Required action: Output only the lines from the start of the entries through the line holding "order number: 609-0211473 -> 609-0211743". Each line must match the original exactly.

--- START ---

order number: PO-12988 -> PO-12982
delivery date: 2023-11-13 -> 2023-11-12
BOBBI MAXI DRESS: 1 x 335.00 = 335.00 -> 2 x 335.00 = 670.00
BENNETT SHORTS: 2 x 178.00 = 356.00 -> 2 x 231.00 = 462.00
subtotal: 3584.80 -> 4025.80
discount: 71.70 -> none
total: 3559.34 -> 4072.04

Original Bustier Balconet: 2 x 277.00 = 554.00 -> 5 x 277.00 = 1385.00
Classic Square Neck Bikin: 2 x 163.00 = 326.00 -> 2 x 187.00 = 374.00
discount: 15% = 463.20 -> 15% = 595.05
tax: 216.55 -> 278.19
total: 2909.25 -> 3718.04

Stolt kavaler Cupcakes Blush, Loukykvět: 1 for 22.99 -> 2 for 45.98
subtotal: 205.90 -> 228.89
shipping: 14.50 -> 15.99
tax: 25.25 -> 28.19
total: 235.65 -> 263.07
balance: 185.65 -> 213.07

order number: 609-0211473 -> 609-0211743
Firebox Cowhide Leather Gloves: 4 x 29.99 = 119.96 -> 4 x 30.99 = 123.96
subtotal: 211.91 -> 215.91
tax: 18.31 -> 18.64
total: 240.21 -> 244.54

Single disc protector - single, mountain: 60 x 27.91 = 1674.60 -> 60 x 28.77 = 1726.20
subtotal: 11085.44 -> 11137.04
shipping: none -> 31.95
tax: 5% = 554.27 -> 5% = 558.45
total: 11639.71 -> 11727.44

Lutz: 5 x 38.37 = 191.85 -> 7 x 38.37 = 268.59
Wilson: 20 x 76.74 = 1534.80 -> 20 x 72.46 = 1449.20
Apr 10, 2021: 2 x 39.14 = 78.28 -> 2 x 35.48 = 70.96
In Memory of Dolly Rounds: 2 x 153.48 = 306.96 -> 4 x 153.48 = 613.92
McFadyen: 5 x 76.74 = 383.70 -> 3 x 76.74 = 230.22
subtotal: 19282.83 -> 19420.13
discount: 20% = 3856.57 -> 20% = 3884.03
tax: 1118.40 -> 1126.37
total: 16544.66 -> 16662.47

--- END ---

Exercise result:
order number: PO-12988 -> PO-12982
delivery date: 2023-11-13 -> 2023-11-12
BOBBI MAXI DRESS: 1 x 335.00 = 335.00 -> 2 x 335.00 = 670.00
BENNETT SHORTS: 2 x 178.00 = 356.00 -> 2 x 231.00 = 462.00
subtotal: 3584.80 -> 4025.80
discount: 71.70 -> none
total: 3559.34 -> 4072.04

Original Bustier Balconet: 2 x 277.00 = 554.00 -> 5 x 277.00 = 1385.00
Classic Square Neck Bikin: 2 x 163.00 = 326.00 -> 2 x 187.00 = 374.00
discount: 15% = 463.20 -> 15% = 595.05
tax: 216.55 -> 278.19
total: 2909.25 -> 3718.04

Stolt kavaler Cupcakes Blush, Loukykvět: 1 for 22.99 -> 2 for 45.98
subtotal: 205.90 -> 228.89
shipping: 14.50 -> 15.99
tax: 25.25 -> 28.19
total: 235.65 -> 263.07
balance: 185.65 -> 213.07

order number: 609-0211473 -> 609-0211743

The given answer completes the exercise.